The Runs tab helps you identify the main issues in a test suite. As shown in Figure 1, the Runs tab displays a table on the left listing the runs in the selected test suites. From this table you can access the Debug Run window, which lets you review the selected run in the Visualizer.

The Issues Tree to the right of the table displays a hierarchical list of issues that occurred during the selected test suite executions, ordered by category, such as SUT Error, Other Error and SUT Warning.

Figure 1: Runs tab opened from the test suites table

To open the Runs tab, do one of the following:

  1. If your runs are not in your current project, click the Projects dropdown list and select a project.

  2. From the project, click the Runs tab.

    Note

    You can also access runs by clicking the Test Suite Results tab, selecting one or more test suites and clicking Show Runs. The Runs tab displays with the runs from the selected test suite.

After opening the Runs tab, you can accomplish the following tasks:

  • Modify the runs or run attributes displayed in the Runs tab.
  • Identify the main issues of a test suite using the Issues Tree.
  • Identify the issues associated with a VPlan section in the workspace.
  • Debug a failing run.

Notes

  • The view of the Runs tab is the same regardless of whether you open it from the Test Suite Results tab or the workspace. However, some of the tasks listed above you can perform only when you open it from a workspace.

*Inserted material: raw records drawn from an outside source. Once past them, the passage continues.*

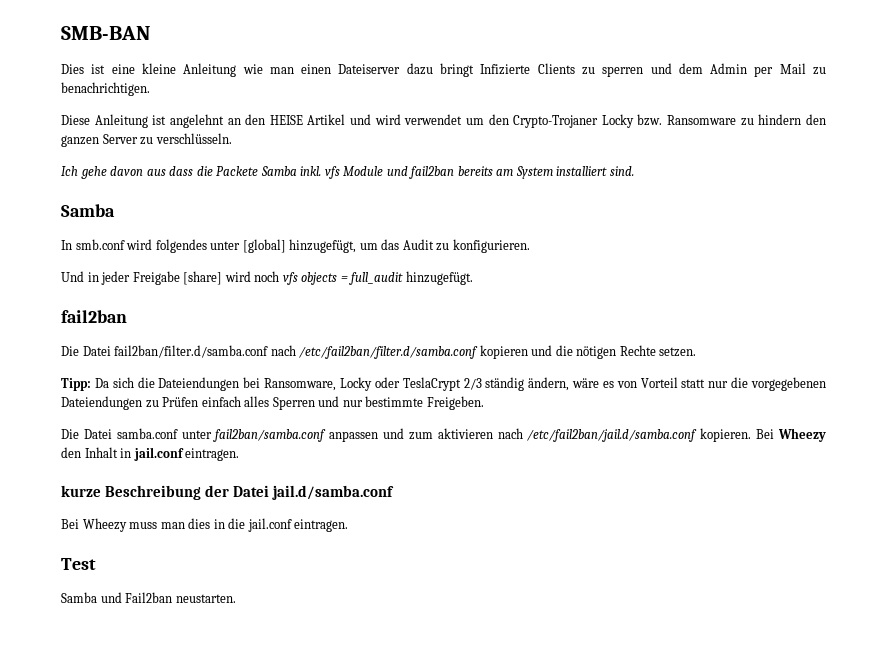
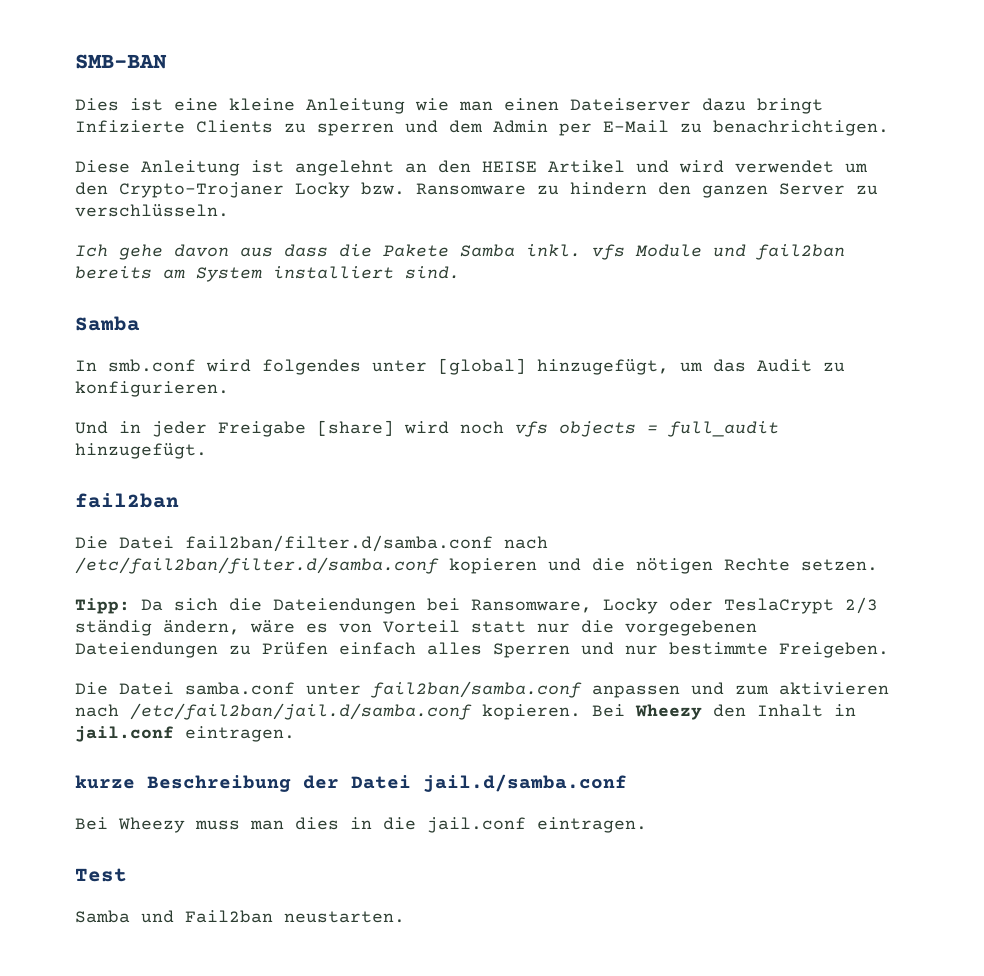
[779,63,806,74] Mail -> [603,120,669,133] E-Mail
[216,166,259,176] Packete -> [383,244,449,257] Pakete

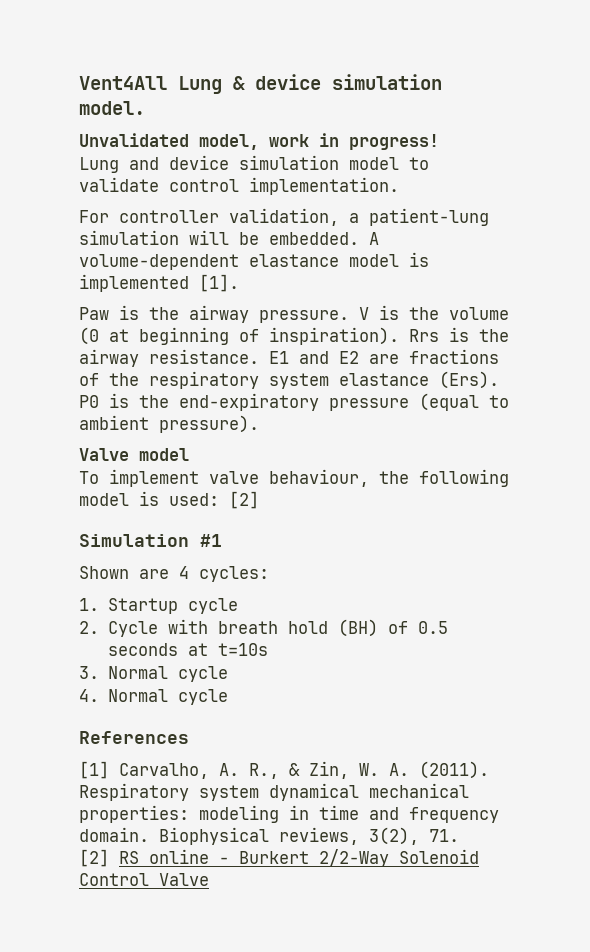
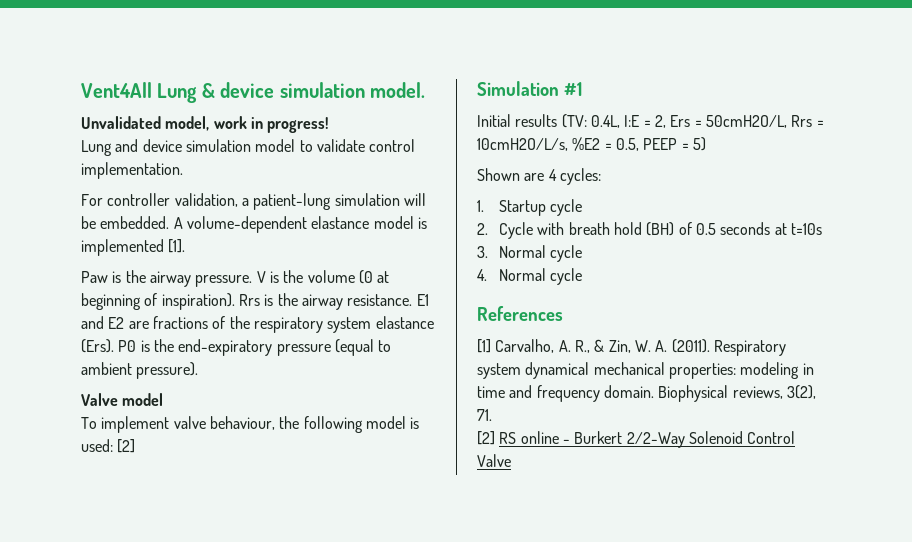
(222, 540) none -> [477,114,824,128] [477,137,706,151] // Initial results (TV: 0.4L, I:E = 2, Ers = 50cmH2O/L, Rrs = 10cmH2O/L/s, %E2 = 0.5, PEEP = 5)

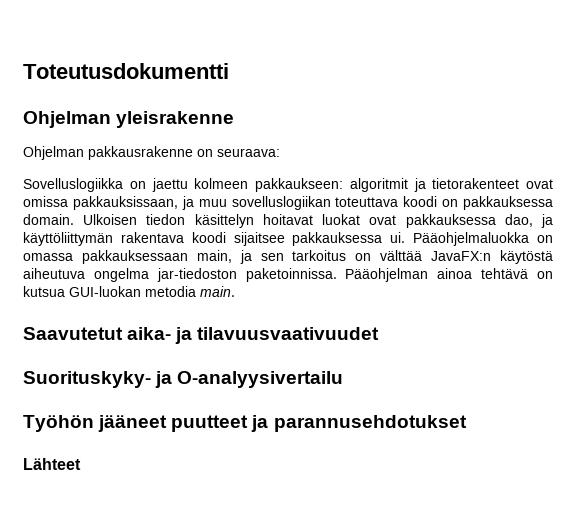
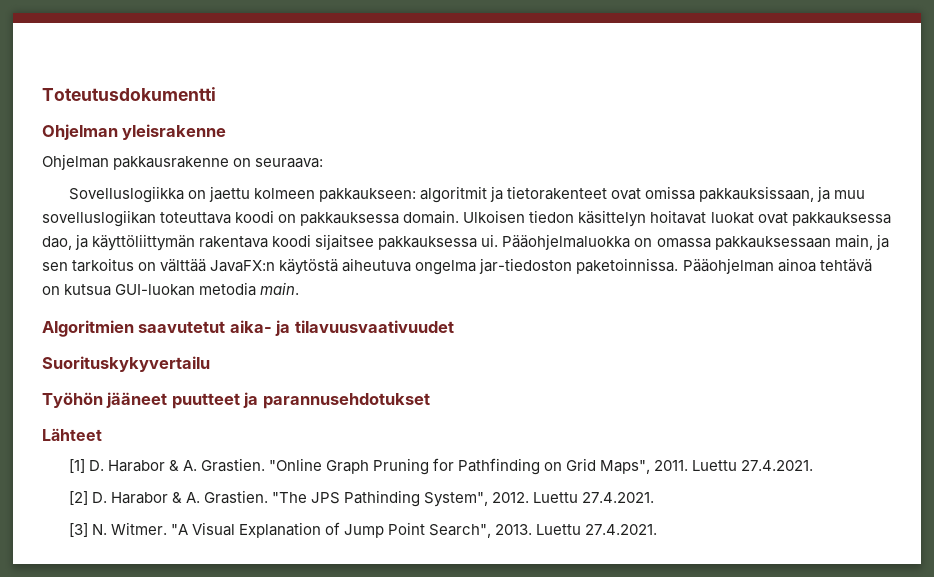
[23,327,123,340] Saavutetut -> [42,320,226,337] Algoritmien saavutetut
[23,371,344,388] Suorituskyky- ja O-analyysivertailu -> [42,356,210,372] Suorituskykyvertailu
(81, 464) none -> [68,458,814,475] [68,490,655,507] [68,522,658,538] // [1] D. Harabor & A. Grastien. "Online Graph Pruning for Pathfinding on Grid Maps", 2011. Luettu 27.4.2021. // [2] D. Harabor & A. Grastien. "The JPS Pathinding System", 2012. Luettu 27.4.2021. // [3] N. Witmer. "A Visual Explanation of Jump Point Search", 2013. Luettu 27.4.2021.

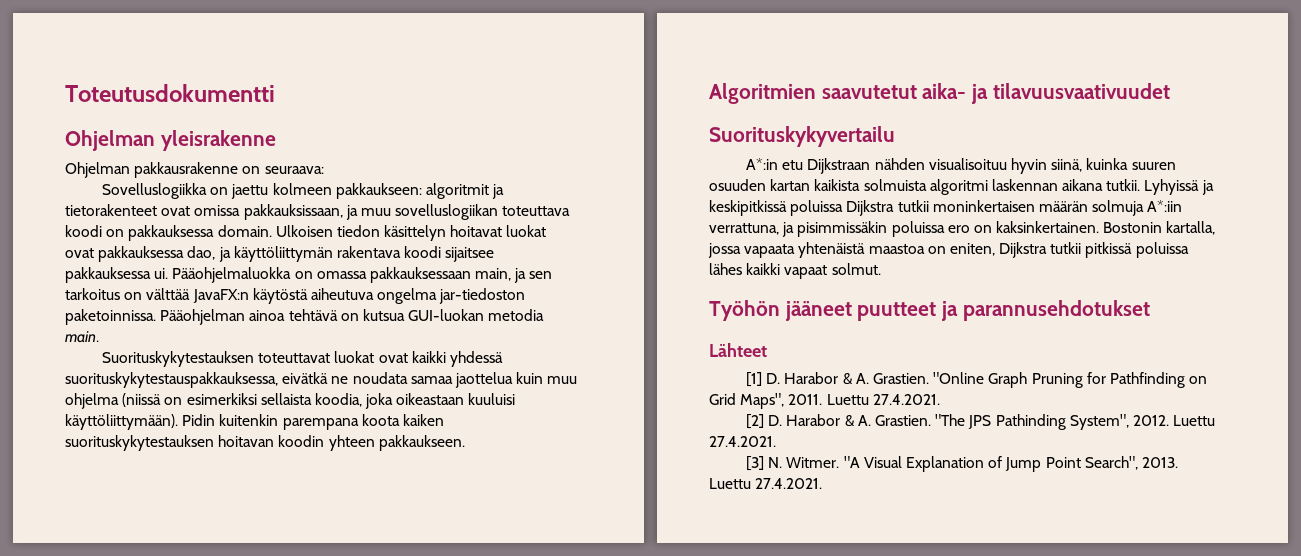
(300, 288) none -> [102,351,503,367] [65,372,578,388] [65,393,516,409] [65,414,444,430] [65,435,465,451] // Suorituskykytestauksen toteuttavat luokat ovat kaikki yhdessä suorituskykytestauspakkauksessa, eivätkä ne noudata samaa jaottelua kuin muu ohjelma (niissä on esimerkiksi sellaista koodia, joka oikeastaan kuuluisi käyttöliittymään). Pidin kuitenkin parempana koota kaiken suorituskykytestauksen hoitavan koodin yhteen pakkaukseen.
(210, 364) none -> [746,158,1176,174] [709,179,1214,195] [709,200,1183,216] [709,221,1216,237] [708,242,1189,258] [709,263,881,279] // A*:in etu Dijkstraan nähden visualisoituu hyvin siinä, kuinka suuren osuuden kartan kaikista solmuista algoritmi laskennan aikana tutkii. Lyhyissä ja keskipitkissä poluissa Dijkstra tutkii moninkertaisen määrän solmuja A*:iin verrattuna, ja pisimmissäkin poluissa ero on kaksinkertainen. Bostonin kartalla, jossa vapaata yhtenäistä maastoa on eniten, Dijkstra tutkii pitkissä poluissa lähes kaikki vapaat solmut.

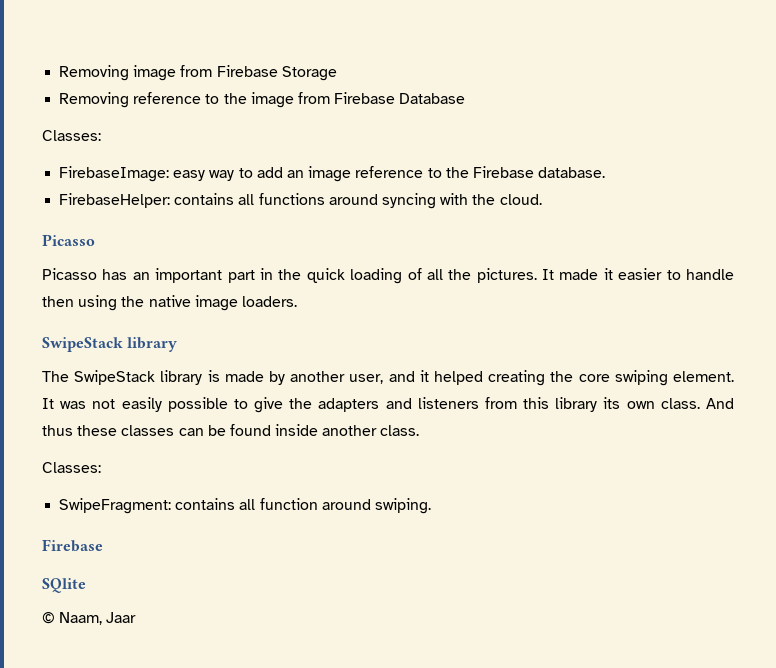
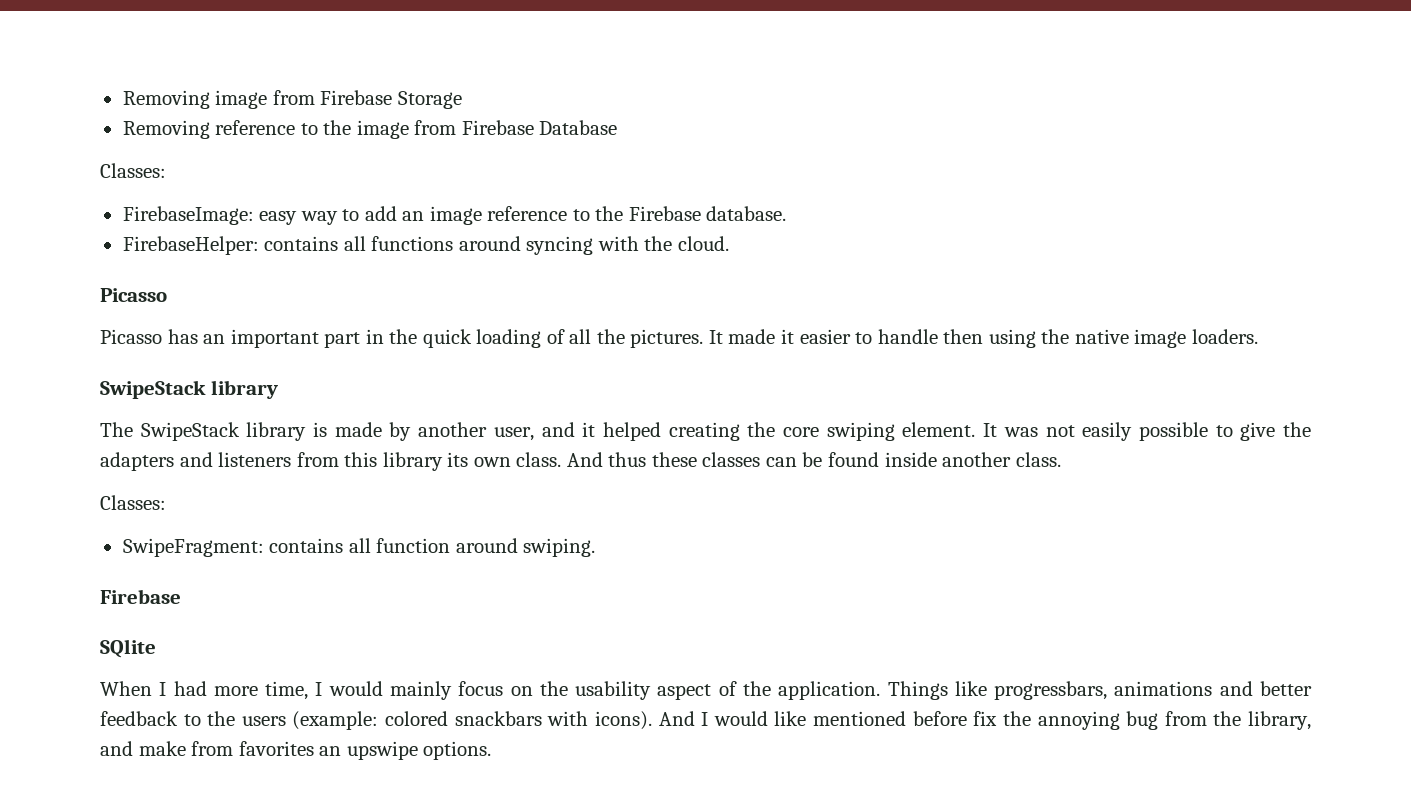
[42,612,137,625] © Naam, Jaar -> [100,681,1313,700] [100,711,1312,730] [100,741,492,760] When I had more time, I would mainly focus on the usability aspect of the application. Things like progressbars, animations and better feedback to the users (example: colored snackbars with icons). And I would like mentioned before fix the annoying bug from the library, and make from favorites an upswipe options.

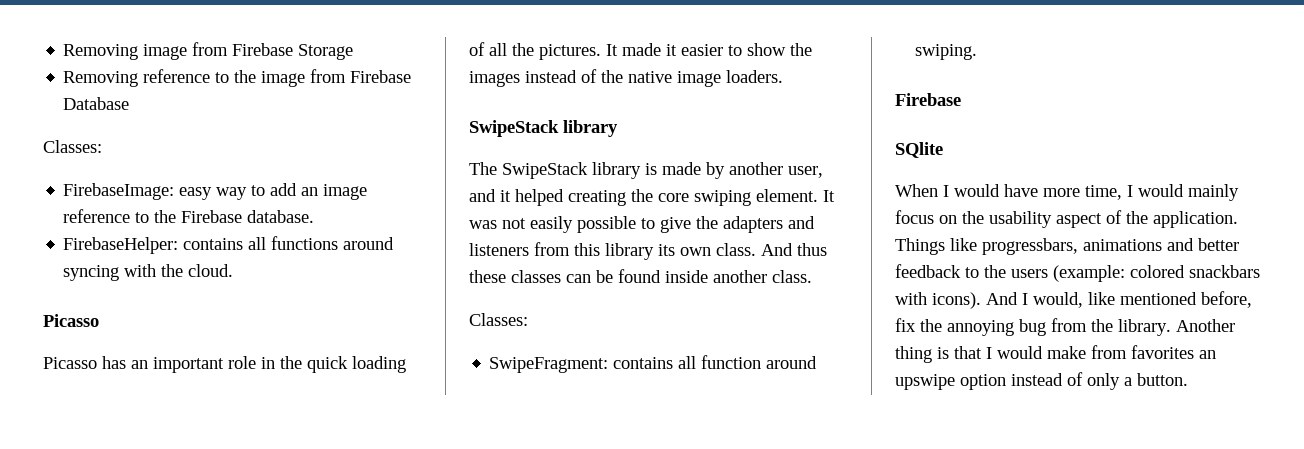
[324,332,361,348] part -> [228,356,256,369] role
[877,329,1036,348] handle then using -> [747,43,812,56] [469,69,597,87] show the images instead of
[173,681,207,696] had -> [954,184,1038,197] would have
[713,711,768,726] would -> [1033,292,1083,308] would,
[912,711,967,726] before -> [1201,291,1252,308] before,
[1248,711,1312,730] [100,741,133,756] library, and -> [1118,319,1235,336] [895,346,1043,363] library. Another thing is that I would
[423,741,492,760] options. -> [960,372,1188,390] option instead of only a button.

  • For more information on analyzing and resolving particular issues, defining custom issues, and so on, see Understanding and resolving issues.

56.1 Modify the Runs tab

You can modify the runs or run attributes displayed in the Runs tab by:

56.1.1 Understand run duration attributes

You can display various run attributes related to the duration of each run:

  • Start time: The wall clock time at the start of the run.
  • End time: The wall clock time at the end of the run.
  • Simulation time: The duration of the run from the Ego/simulation perspective. This is the number you see in Visualizer.
  • Load duration: The wall clock duration of the load phase of this particular execution. This is 0 for all subsequent runs in a consecutive run after the first one.
  • First run load duration: The wall clock duration of the load phase of the test. This is equal to the load duration for a consecutive run's first run, and copied over from that to all subsequent runs.
  • Run duration: The wall clock duration of the run phase of this particular execution.
  • Duration: The wall clock duration of the entire run, including load, generation and simulation. This is equal to Load duration + Run duration.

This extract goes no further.